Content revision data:

Start of Block

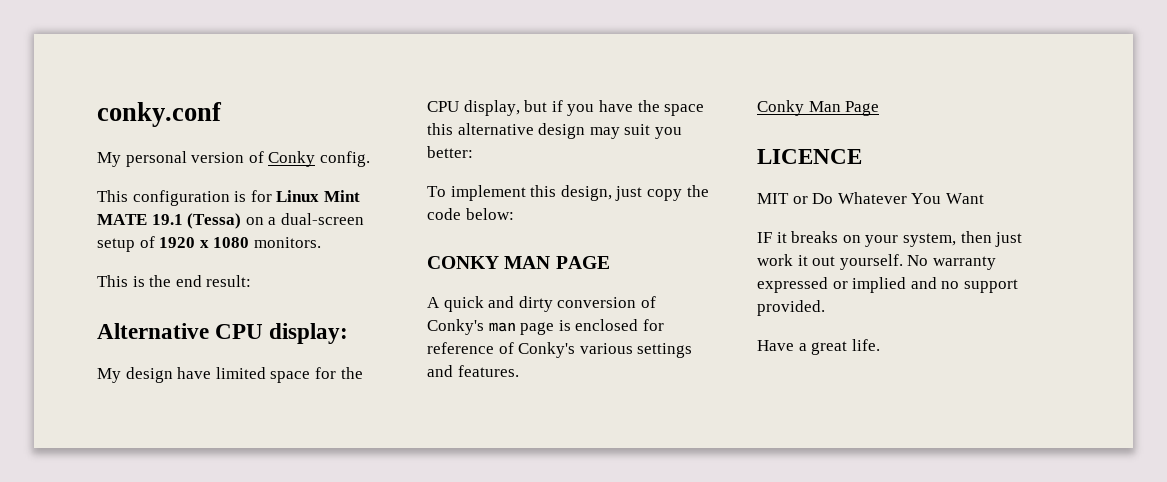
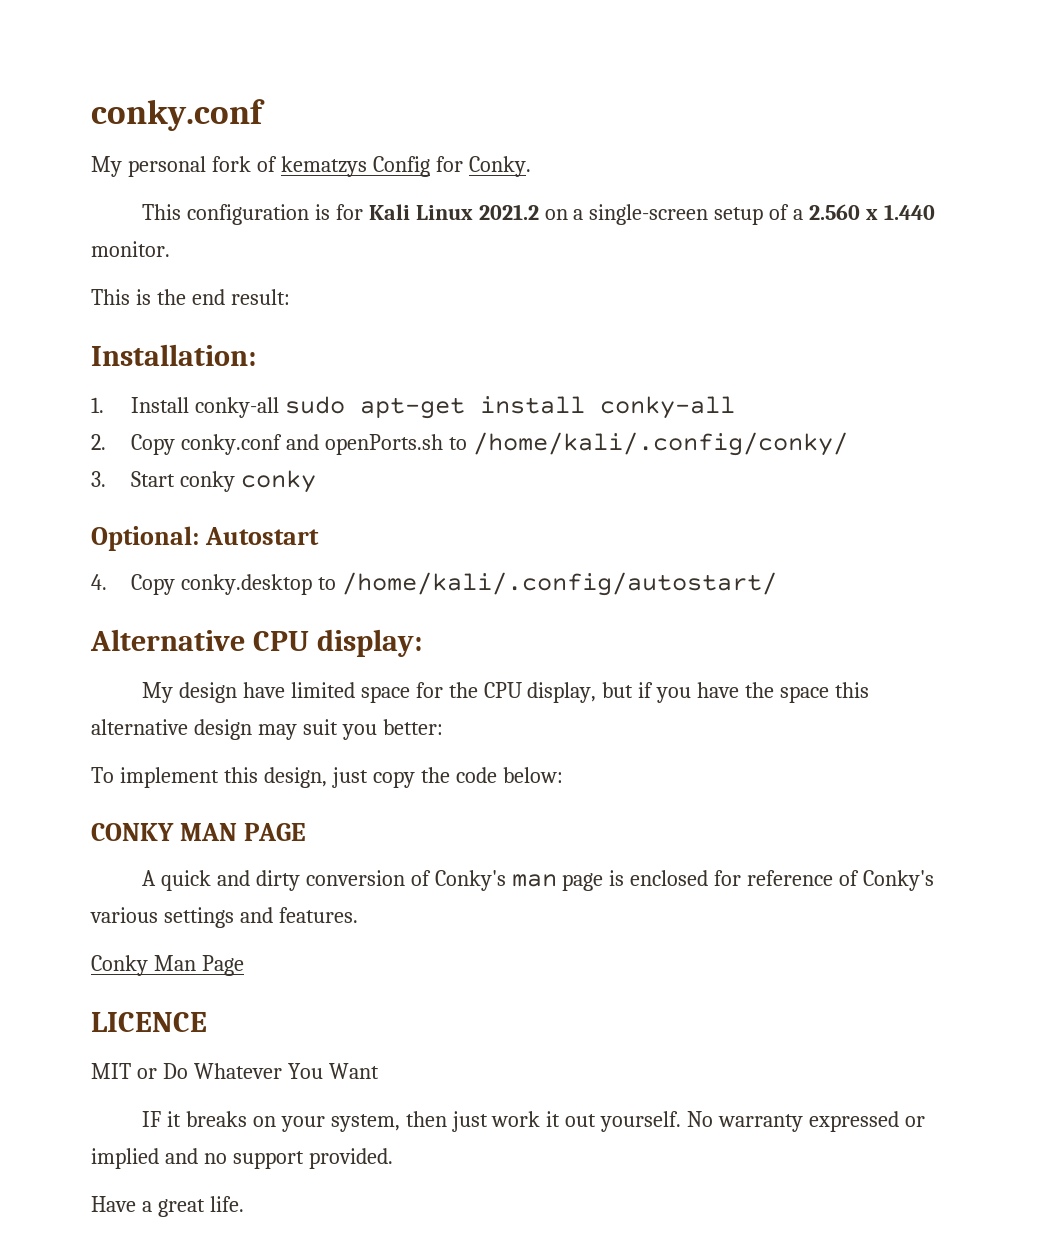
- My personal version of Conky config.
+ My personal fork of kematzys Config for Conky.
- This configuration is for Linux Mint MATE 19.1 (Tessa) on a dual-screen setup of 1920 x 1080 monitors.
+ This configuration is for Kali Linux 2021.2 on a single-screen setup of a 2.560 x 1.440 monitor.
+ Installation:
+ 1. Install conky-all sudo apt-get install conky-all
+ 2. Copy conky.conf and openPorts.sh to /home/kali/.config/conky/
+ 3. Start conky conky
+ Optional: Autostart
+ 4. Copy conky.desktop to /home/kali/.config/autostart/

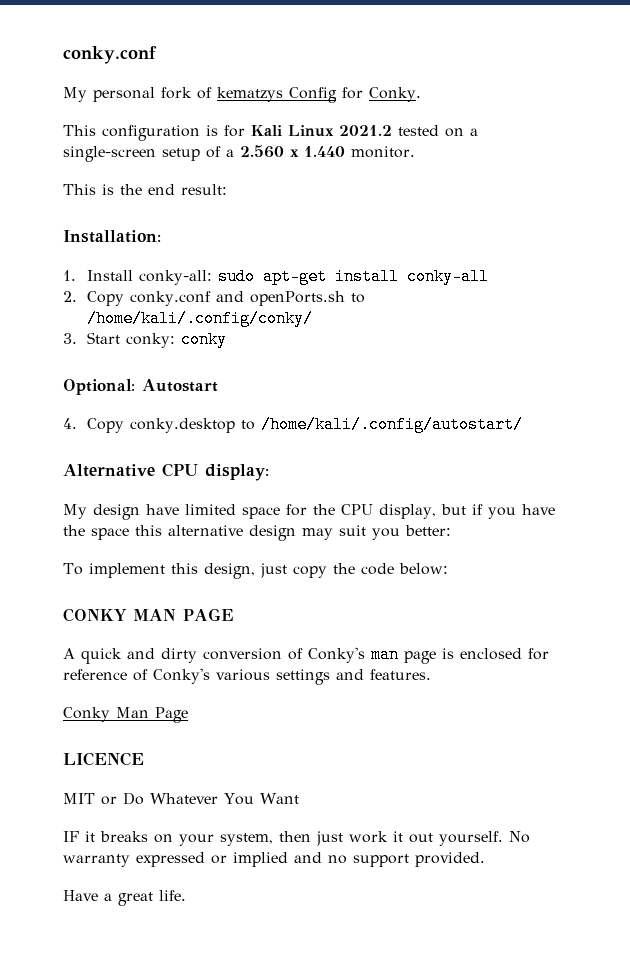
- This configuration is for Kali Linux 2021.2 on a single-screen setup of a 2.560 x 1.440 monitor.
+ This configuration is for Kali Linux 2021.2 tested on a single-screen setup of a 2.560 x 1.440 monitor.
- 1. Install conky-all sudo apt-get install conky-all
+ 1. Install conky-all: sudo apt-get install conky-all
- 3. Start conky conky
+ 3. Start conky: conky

End of Block

Exercise goal: Needed here is only the span from the line with "- This configuration is for Linux" through the last line of the entries, copied exactly with both ends and without pictures.

Written answer:
- This configuration is for Linux Mint MATE 19.1 (Tessa) on a dual-screen setup of 1920 x 1080 monitors.
+ This configuration is for Kali Linux 2021.2 on a single-screen setup of a 2.560 x 1.440 monitor.
+ Installation:
+ 1. Install conky-all sudo apt-get install conky-all
+ 2. Copy conky.conf and openPorts.sh to /home/kali/.config/conky/
+ 3. Start conky conky
+ Optional: Autostart
+ 4. Copy conky.desktop to /home/kali/.config/autostart/

- This configuration is for Kali Linux 2021.2 on a single-screen setup of a 2.560 x 1.440 monitor.
+ This configuration is for Kali Linux 2021.2 tested on a single-screen setup of a 2.560 x 1.440 monitor.
- 1. Install conky-all sudo apt-get install conky-all
+ 1. Install conky-all: sudo apt-get install conky-all
- 3. Start conky conky
+ 3. Start conky: conky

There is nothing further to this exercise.